LRA : Êtes-vous consciente que la majorité des Russes pense que l’arrestation de votre équipage était légale ? Quel est votre avis à ce sujet ?
F.O.: Je ne sais pas si c’est le cas, si beaucoup de Russes pensent cela. J’ai passé deux mois en prison et je recevais peu d’informations, donc je ne sais pas. Je sais simplement que plusieurs Russes avec qui j’ai discuté nous soutenaient, avaient honte de ce qui nous arrivait, savaient que nos intentions étaient nobles et que nous le faisions de manière pacifique et non violente.
LRA : À la lumière de cette expérience et de tout ce qui s’est passé lors de cet action de protestation, seriez-vous prête à participer à de nouvelles manifestations similaires ?
F.O.: Je poursuivrai la campagne pour sauver l’Arctique, cela ne changera pas. Donc oui, je continuerai à prendre part à ce type de protestations à l’avenir. Je dois cependant admettre qu’à mon avis, notre stratégie en Russie changera légèrement car nous devrons être plus créatifs.

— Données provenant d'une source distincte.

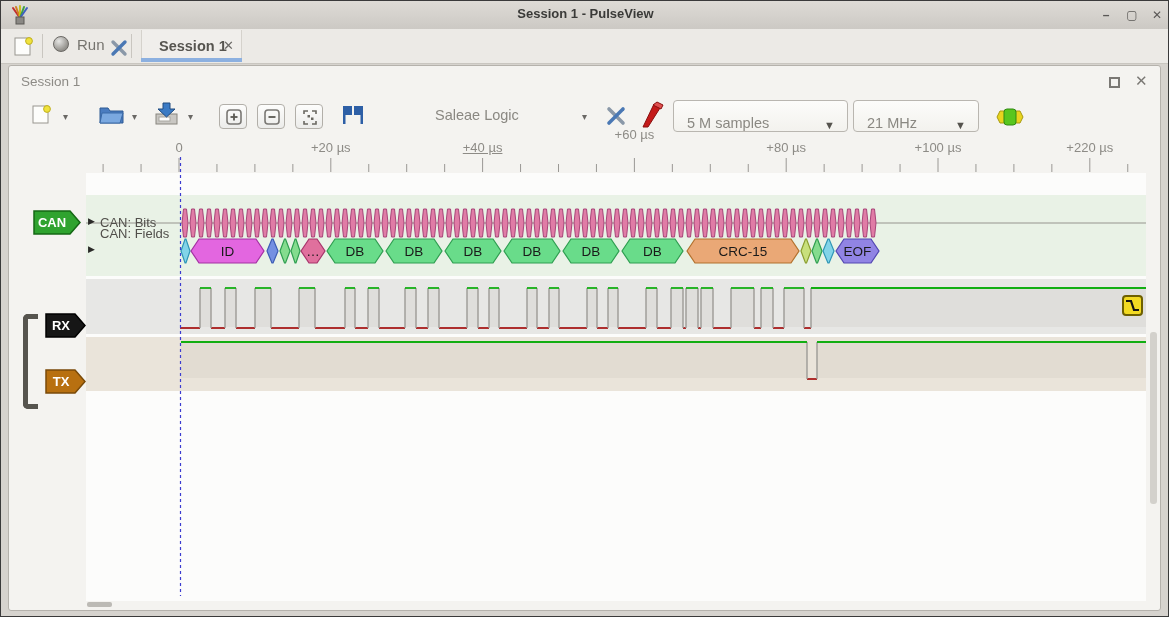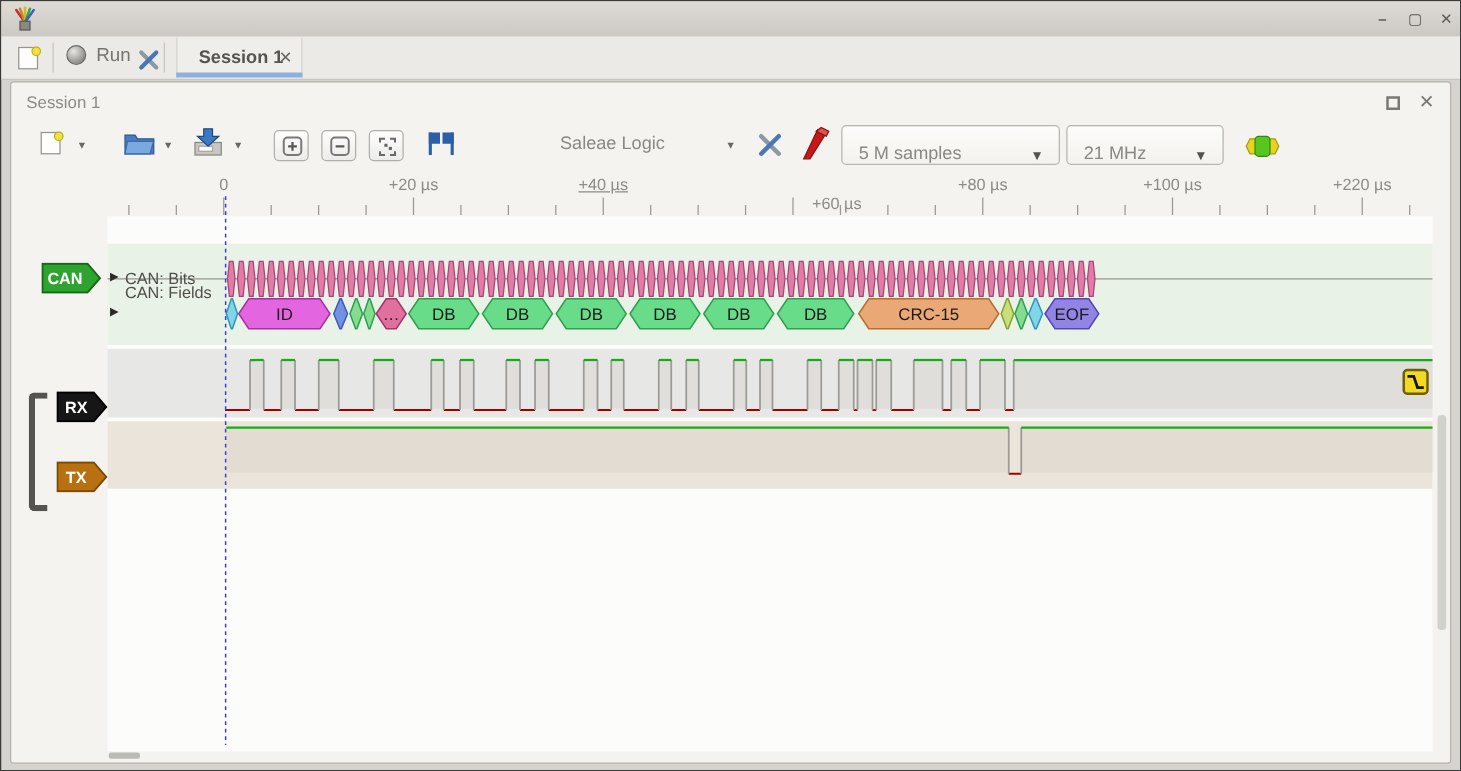"Session 1 - PulseView" div.abs { html: none -> <div>Session 1 - PulseView</div> }
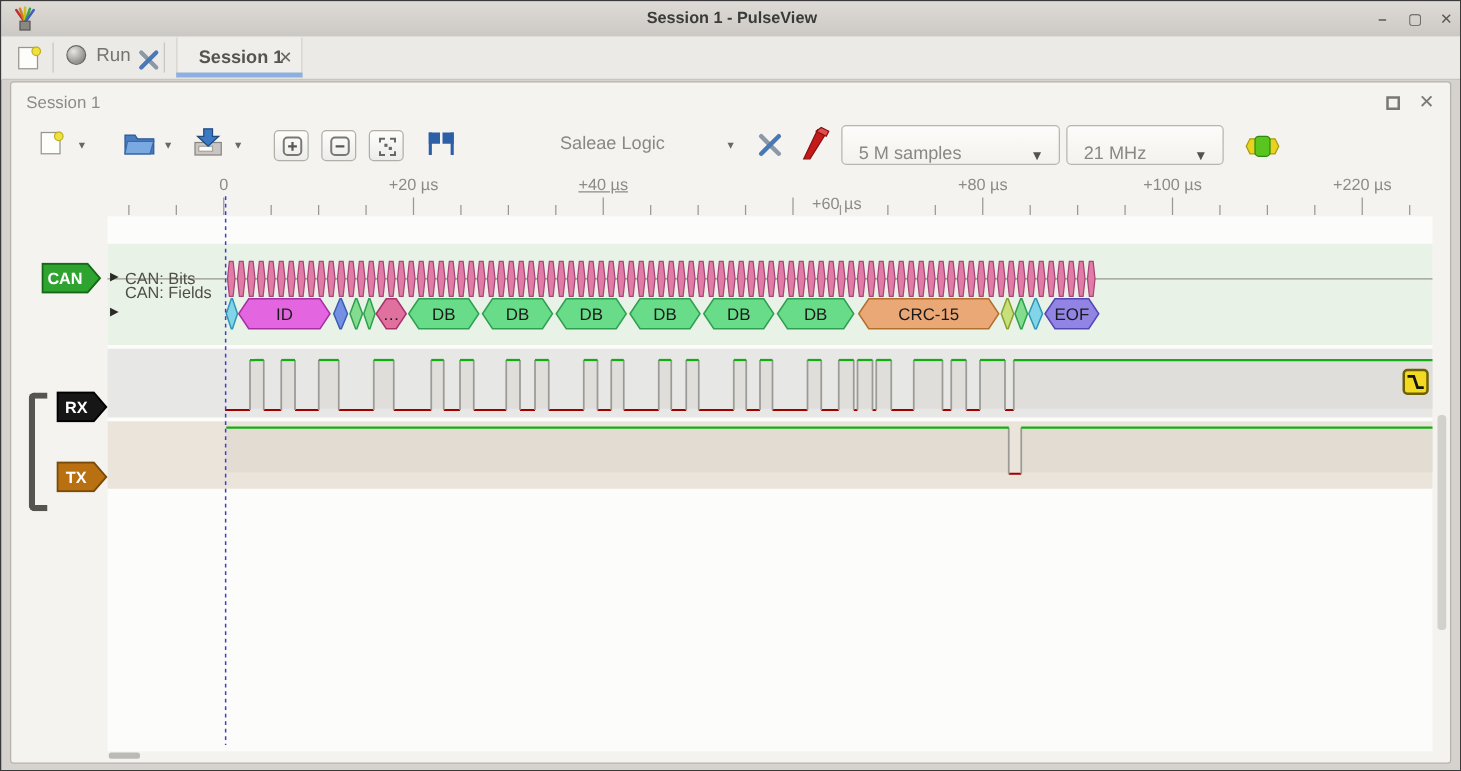"Saleae Logic" div.abs { left: 447px -> 434px }
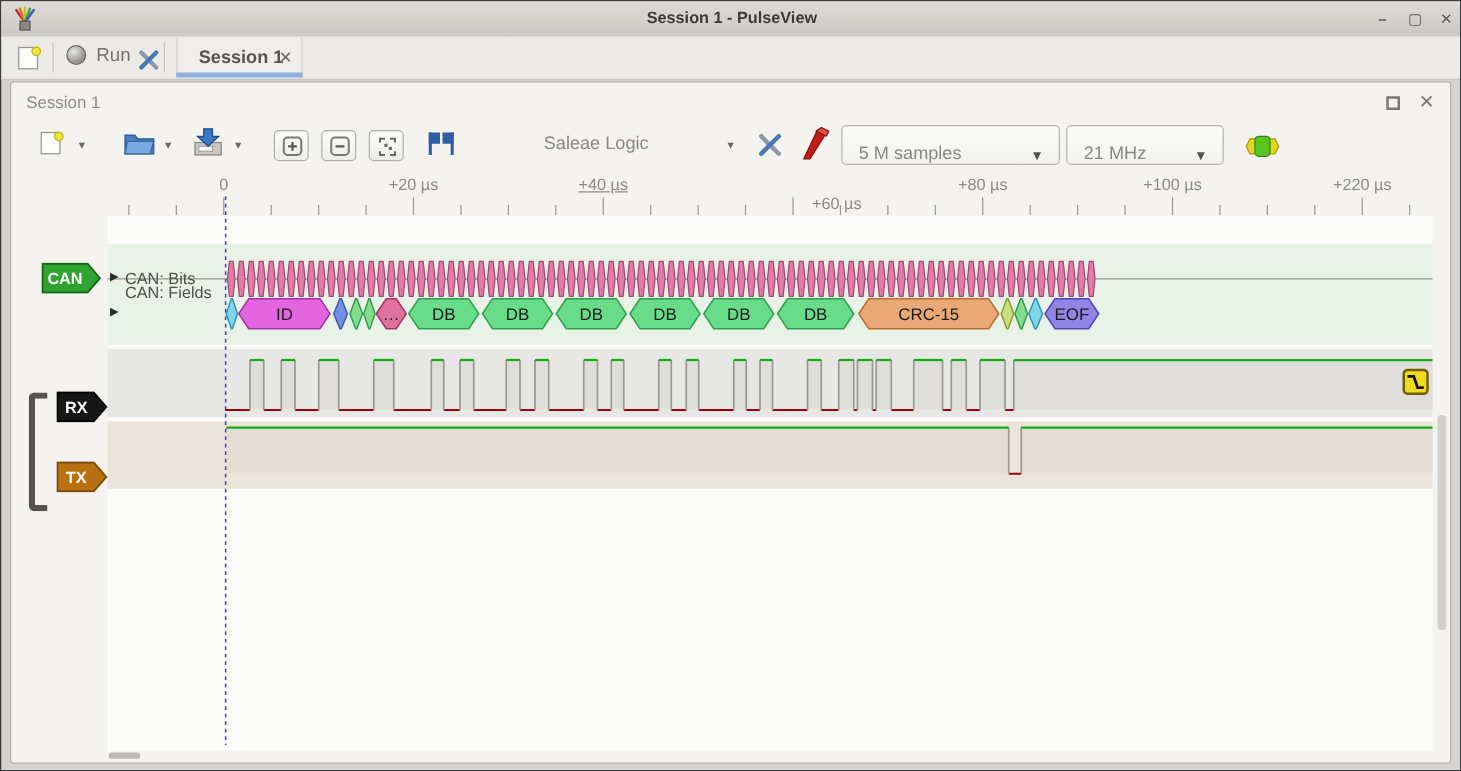"+60 µs" span.ruler-label { margin-left: 35px -> none; top: 154px -> 126px }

Je continuerai néanmoins à faire campagne, que ce soit contre les forages de Shell en Alaska, Statoil en Norvège, ou d’autres groupes comme Rosneft et Gazprom dans l’Arctique russe.
LRA : À vos yeux, de tous les risques environnementaux associés au forage dans l’Arctique, lequel est le plus dangereux ?
F.O.: Les travaux de forage pour exploiter le pétrole ne sont jamais sans risques. Il existe donc une sérieuse différence entre le pétrole terrestre et celui qui provient de la mer. Les risques sont donc toujours considérablement plus importants au large des côtes. Une marée noire est toujours possible, quelle que soit sa taille. Personne dans l’industrie pétrolière ne peut le nier. Le gisement de Prirazlomnaïa par exemple, dans la mer de Petchora, est couvert d’une couche de glace épaisse les deux tiers de l’année. Il y a beaucoup d’obscurité, de fortes tempêtes arctiques, du brouillard, etc. Les infrastructures sont insuffisantes, ce qui augmente les risques d’accidents. Et si quelque chose se passe mal, eh bien… Prenons l’exemple de BP dans le Golfe du Mexique : l’eau y est plus chaude (même si les forages sont profonds) et les infrastructures sont assez impressionnantes, mais ils ont tout de même eu besoin de deux à trois mois pour stopper la marée noire. Il est donc en théorie possible que si une marée noire touche Prirazlomnaïa, il faudra un an pour l’arrêter.